» Work instructions
Look through the entries for the string "supported" and copy every line where it shows up.

» The data
- Opening Delimiter -

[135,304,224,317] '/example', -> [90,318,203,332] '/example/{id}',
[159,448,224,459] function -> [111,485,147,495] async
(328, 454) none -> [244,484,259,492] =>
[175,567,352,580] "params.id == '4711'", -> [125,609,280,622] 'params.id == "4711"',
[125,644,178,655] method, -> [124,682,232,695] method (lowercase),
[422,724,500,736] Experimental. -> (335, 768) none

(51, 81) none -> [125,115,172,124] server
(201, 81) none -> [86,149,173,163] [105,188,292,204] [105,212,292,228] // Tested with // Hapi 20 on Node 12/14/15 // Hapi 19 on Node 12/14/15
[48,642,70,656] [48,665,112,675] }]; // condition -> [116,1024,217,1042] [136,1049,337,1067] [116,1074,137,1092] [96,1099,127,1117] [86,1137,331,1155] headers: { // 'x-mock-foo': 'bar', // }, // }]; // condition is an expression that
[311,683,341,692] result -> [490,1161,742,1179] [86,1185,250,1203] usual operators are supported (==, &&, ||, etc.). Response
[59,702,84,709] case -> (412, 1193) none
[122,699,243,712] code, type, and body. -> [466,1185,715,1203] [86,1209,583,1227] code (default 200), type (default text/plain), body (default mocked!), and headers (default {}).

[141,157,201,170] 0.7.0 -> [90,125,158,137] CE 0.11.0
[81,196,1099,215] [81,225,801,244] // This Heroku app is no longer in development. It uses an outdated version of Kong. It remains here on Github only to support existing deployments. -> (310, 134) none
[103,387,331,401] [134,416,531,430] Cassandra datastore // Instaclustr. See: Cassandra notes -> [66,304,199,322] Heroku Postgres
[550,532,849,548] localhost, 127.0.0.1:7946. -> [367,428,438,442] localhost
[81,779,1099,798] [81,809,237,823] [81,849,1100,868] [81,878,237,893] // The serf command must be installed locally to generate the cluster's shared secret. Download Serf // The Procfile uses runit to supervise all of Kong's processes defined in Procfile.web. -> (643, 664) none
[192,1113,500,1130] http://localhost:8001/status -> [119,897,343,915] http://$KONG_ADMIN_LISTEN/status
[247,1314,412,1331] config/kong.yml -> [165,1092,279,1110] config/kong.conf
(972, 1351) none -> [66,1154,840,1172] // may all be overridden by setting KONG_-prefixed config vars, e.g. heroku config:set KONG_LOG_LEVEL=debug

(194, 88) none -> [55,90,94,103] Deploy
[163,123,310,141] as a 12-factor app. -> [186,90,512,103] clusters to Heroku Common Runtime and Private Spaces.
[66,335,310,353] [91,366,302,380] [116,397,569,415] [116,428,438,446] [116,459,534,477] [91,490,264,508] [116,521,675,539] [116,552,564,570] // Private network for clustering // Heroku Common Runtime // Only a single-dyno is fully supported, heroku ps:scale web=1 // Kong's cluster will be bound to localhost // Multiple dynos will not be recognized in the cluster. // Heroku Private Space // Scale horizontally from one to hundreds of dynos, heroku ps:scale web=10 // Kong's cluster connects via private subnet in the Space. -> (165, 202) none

- Closing Delimiter -

» Solution for this exercise
[311,683,341,692] result -> [490,1161,742,1179] [86,1185,250,1203] usual operators are supported (==, &&, ||, etc.). Response
[66,335,310,353] [91,366,302,380] [116,397,569,415] [116,428,438,446] [116,459,534,477] [91,490,264,508] [116,521,675,539] [116,552,564,570] // Private network for clustering // Heroku Common Runtime // Only a single-dyno is fully supported, heroku ps:scale web=1 // Kong's cluster will be bound to localhost // Multiple dynos will not be recognized in the cluster. // Heroku Private Space // Scale horizontally from one to hundreds of dynos, heroku ps:scale web=10 // Kong's cluster connects via private subnet in the Space. -> (165, 202) none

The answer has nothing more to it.